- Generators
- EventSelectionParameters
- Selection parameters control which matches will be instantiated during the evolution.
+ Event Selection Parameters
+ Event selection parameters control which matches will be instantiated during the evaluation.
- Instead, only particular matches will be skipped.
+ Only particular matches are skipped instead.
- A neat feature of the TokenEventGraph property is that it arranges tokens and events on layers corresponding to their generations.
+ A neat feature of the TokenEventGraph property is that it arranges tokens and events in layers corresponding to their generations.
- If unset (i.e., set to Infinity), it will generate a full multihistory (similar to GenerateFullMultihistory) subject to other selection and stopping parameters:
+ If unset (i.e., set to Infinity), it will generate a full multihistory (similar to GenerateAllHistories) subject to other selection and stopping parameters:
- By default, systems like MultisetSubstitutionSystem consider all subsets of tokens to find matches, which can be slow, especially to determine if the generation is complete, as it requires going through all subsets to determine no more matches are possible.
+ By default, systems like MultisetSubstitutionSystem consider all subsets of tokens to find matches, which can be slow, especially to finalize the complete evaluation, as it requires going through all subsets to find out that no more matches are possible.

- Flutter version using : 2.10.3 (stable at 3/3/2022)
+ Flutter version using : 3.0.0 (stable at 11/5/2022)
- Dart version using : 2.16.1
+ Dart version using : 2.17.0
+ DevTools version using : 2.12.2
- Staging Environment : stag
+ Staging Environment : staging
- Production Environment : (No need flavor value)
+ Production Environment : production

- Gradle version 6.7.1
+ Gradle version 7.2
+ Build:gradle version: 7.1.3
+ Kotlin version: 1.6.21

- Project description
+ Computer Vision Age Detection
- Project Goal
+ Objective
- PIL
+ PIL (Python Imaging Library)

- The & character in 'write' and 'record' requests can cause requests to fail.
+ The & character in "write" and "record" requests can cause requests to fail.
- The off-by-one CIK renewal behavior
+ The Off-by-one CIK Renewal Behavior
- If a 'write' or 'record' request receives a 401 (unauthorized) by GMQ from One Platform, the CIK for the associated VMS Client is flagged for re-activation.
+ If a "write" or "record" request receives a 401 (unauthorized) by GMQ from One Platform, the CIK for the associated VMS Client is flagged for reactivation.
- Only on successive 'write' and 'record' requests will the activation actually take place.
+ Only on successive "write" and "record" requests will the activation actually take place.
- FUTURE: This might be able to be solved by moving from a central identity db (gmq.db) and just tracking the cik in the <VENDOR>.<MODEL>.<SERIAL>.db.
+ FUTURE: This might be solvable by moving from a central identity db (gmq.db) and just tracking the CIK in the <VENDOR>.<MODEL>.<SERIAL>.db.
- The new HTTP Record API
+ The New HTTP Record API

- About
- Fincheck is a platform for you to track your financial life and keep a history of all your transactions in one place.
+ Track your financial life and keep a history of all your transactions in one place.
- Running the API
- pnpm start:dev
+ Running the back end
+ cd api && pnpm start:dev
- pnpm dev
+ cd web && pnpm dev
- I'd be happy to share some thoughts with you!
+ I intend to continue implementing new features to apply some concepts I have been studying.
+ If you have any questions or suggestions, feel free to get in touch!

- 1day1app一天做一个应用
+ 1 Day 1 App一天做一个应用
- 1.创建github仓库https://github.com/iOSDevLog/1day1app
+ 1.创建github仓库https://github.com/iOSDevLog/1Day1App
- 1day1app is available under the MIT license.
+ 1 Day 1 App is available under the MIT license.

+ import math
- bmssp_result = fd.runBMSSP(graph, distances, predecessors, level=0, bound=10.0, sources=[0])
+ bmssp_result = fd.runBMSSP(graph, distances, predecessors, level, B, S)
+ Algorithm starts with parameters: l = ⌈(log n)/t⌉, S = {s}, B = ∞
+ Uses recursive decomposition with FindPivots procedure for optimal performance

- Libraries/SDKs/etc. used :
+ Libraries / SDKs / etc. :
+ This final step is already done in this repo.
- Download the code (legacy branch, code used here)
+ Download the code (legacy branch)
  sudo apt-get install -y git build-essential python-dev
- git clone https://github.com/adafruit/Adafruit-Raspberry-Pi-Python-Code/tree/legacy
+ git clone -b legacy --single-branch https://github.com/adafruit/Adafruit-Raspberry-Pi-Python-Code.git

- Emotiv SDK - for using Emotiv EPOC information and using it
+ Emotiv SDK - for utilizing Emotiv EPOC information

WHAT THE TASK ASKS: Word for word, repeat each line of the listing.

OUTPUT FOR THIS TASK:
- Generators
- EventSelectionParameters
- Selection parameters control which matches will be instantiated during the evolution.
+ Event Selection Parameters
+ Event selection parameters control which matches will be instantiated during the evaluation.
- Instead, only particular matches will be skipped.
+ Only particular matches are skipped instead.
- A neat feature of the TokenEventGraph property is that it arranges tokens and events on layers corresponding to their generations.
+ A neat feature of the TokenEventGraph property is that it arranges tokens and events in layers corresponding to their generations.
- If unset (i.e., set to Infinity), it will generate a full multihistory (similar to GenerateFullMultihistory) subject to other selection and stopping parameters:
+ If unset (i.e., set to Infinity), it will generate a full multihistory (similar to GenerateAllHistories) subject to other selection and stopping parameters:
- By default, systems like MultisetSubstitutionSystem consider all subsets of tokens to find matches, which can be slow, especially to determine if the generation is complete, as it requires going through all subsets to determine no more matches are possible.
+ By default, systems like MultisetSubstitutionSystem consider all subsets of tokens to find matches, which can be slow, especially to finalize the complete evaluation, as it requires going through all subsets to find out that no more matches are possible.

- Flutter version using : 2.10.3 (stable at 3/3/2022)
+ Flutter version using : 3.0.0 (stable at 11/5/2022)
- Dart version using : 2.16.1
+ Dart version using : 2.17.0
+ DevTools version using : 2.12.2
- Staging Environment : stag
+ Staging Environment : staging
- Production Environment : (No need flavor value)
+ Production Environment : production

- Gradle version 6.7.1
+ Gradle version 7.2
+ Build:gradle version: 7.1.3
+ Kotlin version: 1.6.21

- Project description
+ Computer Vision Age Detection
- Project Goal
+ Objective
- PIL
+ PIL (Python Imaging Library)

- The & character in 'write' and 'record' requests can cause requests to fail.
+ The & character in "write" and "record" requests can cause requests to fail.
- The off-by-one CIK renewal behavior
+ The Off-by-one CIK Renewal Behavior
- If a 'write' or 'record' request receives a 401 (unauthorized) by GMQ from One Platform, the CIK for the associated VMS Client is flagged for re-activation.
+ If a "write" or "record" request receives a 401 (unauthorized) by GMQ from One Platform, the CIK for the associated VMS Client is flagged for reactivation.
- Only on successive 'write' and 'record' requests will the activation actually take place.
+ Only on successive "write" and "record" requests will the activation actually take place.
- FUTURE: This might be able to be solved by moving from a central identity db (gmq.db) and just tracking the cik in the <VENDOR>.<MODEL>.<SERIAL>.db.
+ FUTURE: This might be solvable by moving from a central identity db (gmq.db) and just tracking the CIK in the <VENDOR>.<MODEL>.<SERIAL>.db.
- The new HTTP Record API
+ The New HTTP Record API

- About
- Fincheck is a platform for you to track your financial life and keep a history of all your transactions in one place.
+ Track your financial life and keep a history of all your transactions in one place.
- Running the API
- pnpm start:dev
+ Running the back end
+ cd api && pnpm start:dev
- pnpm dev
+ cd web && pnpm dev
- I'd be happy to share some thoughts with you!
+ I intend to continue implementing new features to apply some concepts I have been studying.
+ If you have any questions or suggestions, feel free to get in touch!

- 1day1app一天做一个应用
+ 1 Day 1 App一天做一个应用
- 1.创建github仓库https://github.com/iOSDevLog/1day1app
+ 1.创建github仓库https://github.com/iOSDevLog/1Day1App
- 1day1app is available under the MIT license.
+ 1 Day 1 App is available under the MIT license.

+ import math
- bmssp_result = fd.runBMSSP(graph, distances, predecessors, level=0, bound=10.0, sources=[0])
+ bmssp_result = fd.runBMSSP(graph, distances, predecessors, level, B, S)
+ Algorithm starts with parameters: l = ⌈(log n)/t⌉, S = {s}, B = ∞
+ Uses recursive decomposition with FindPivots procedure for optimal performance

- Libraries/SDKs/etc. used :
+ Libraries / SDKs / etc. :
+ This final step is already done in this repo.
- Download the code (legacy branch, code used here)
+ Download the code (legacy branch)
  sudo apt-get install -y git build-essential python-dev
- git clone https://github.com/adafruit/Adafruit-Raspberry-Pi-Python-Code/tree/legacy
+ git clone -b legacy --single-branch https://github.com/adafruit/Adafruit-Raspberry-Pi-Python-Code.git

- Emotiv SDK - for using Emotiv EPOC information and using it
+ Emotiv SDK - for utilizing Emotiv EPOC information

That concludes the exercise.